[Data items]
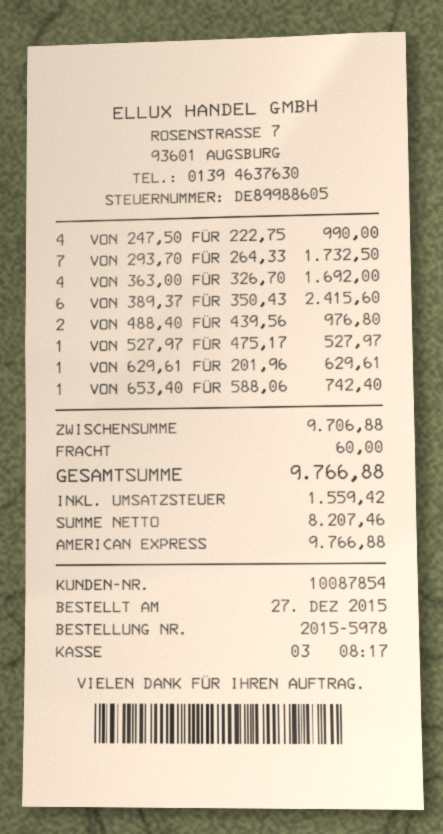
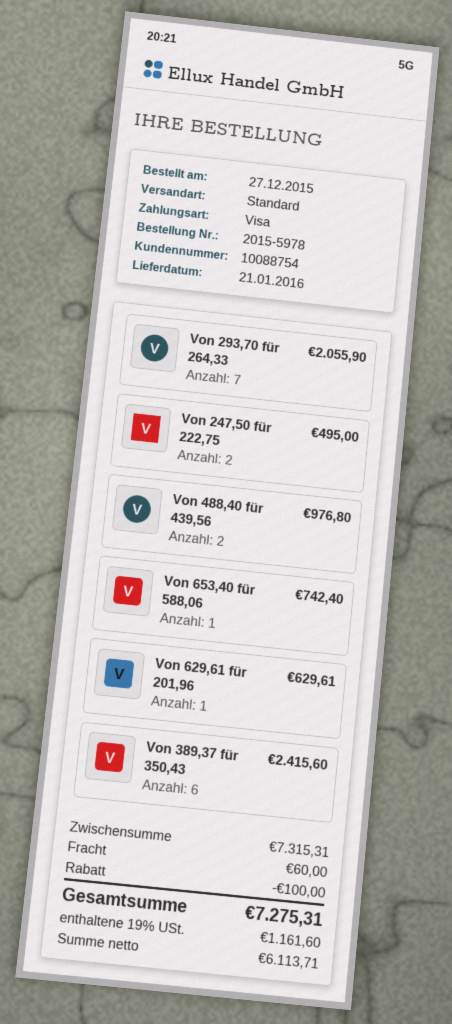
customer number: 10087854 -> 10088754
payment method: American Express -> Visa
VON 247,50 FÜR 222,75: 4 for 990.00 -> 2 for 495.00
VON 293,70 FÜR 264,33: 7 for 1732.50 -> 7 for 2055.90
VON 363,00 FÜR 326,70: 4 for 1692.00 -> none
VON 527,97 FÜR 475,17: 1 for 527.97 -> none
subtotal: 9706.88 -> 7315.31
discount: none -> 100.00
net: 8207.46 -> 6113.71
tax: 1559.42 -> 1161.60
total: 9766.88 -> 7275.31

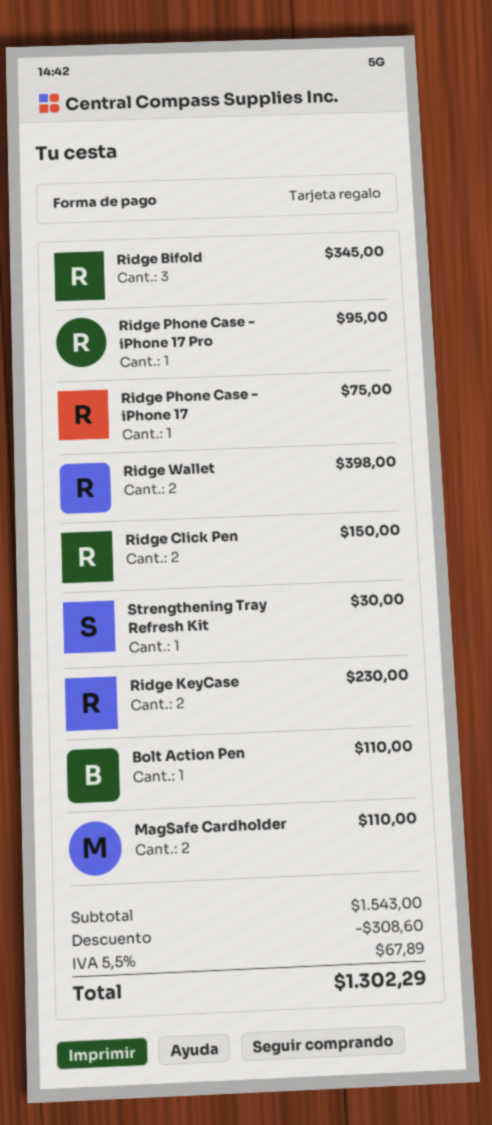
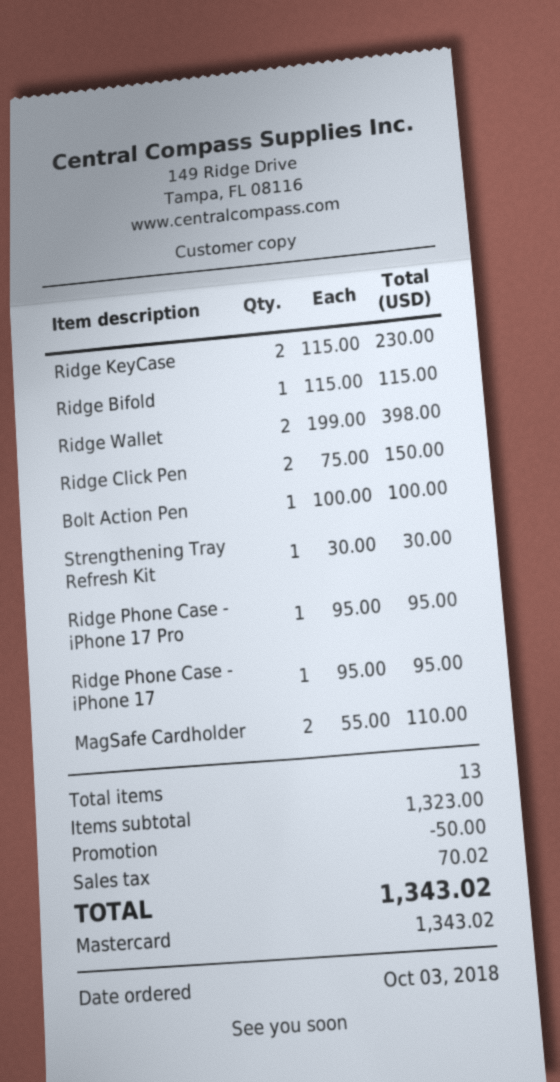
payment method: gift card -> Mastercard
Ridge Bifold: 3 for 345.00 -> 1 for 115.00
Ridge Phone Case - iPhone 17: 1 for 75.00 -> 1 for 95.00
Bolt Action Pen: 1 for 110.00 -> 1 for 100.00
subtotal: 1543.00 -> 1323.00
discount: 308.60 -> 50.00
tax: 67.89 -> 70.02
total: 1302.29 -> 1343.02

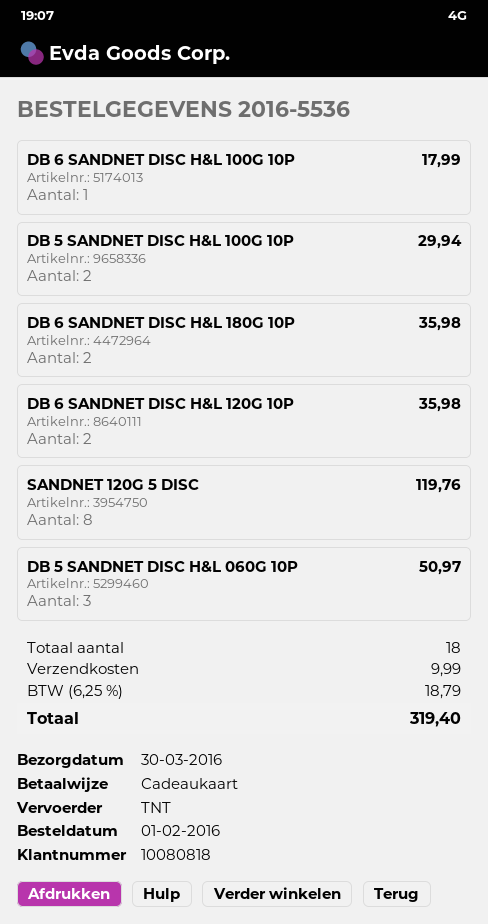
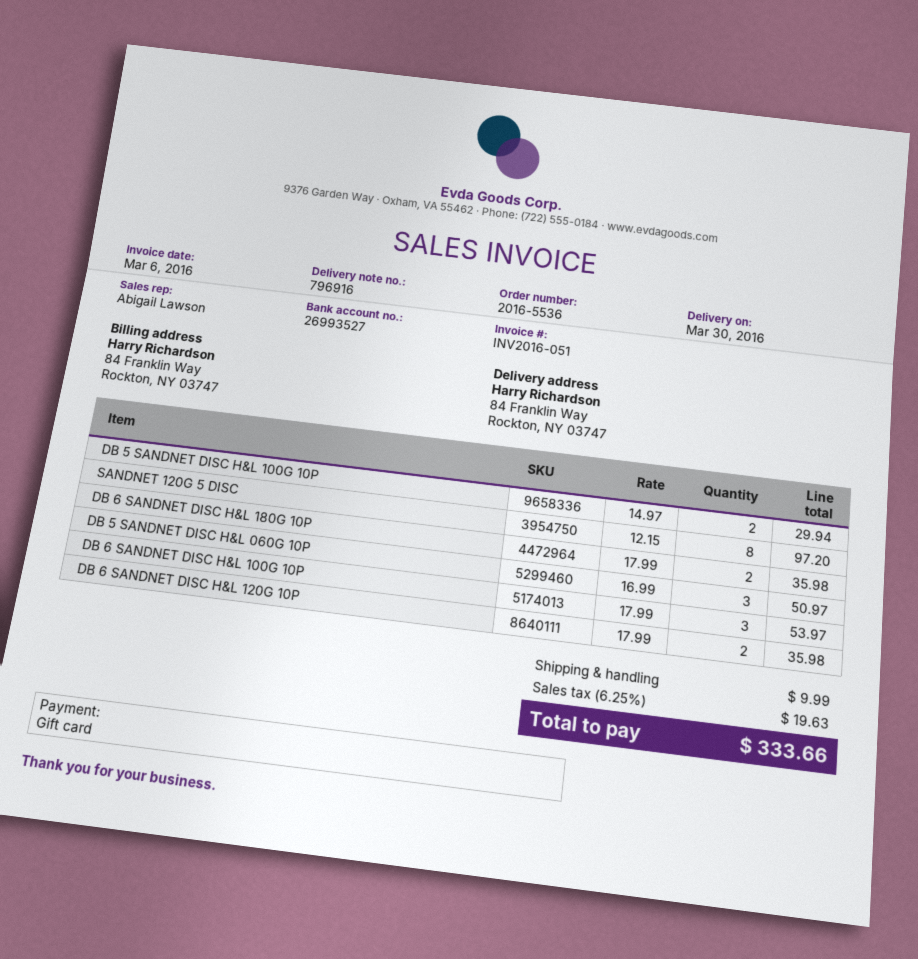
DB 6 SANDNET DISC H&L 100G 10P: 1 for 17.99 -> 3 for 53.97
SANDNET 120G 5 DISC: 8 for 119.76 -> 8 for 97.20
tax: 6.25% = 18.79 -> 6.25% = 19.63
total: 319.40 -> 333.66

Requirement:
Return all lines of the data in which the string "SANDNET" appears.

Written response:
DB 6 SANDNET DISC H&L 100G 10P: 1 for 17.99 -> 3 for 53.97
SANDNET 120G 5 DISC: 8 for 119.76 -> 8 for 97.20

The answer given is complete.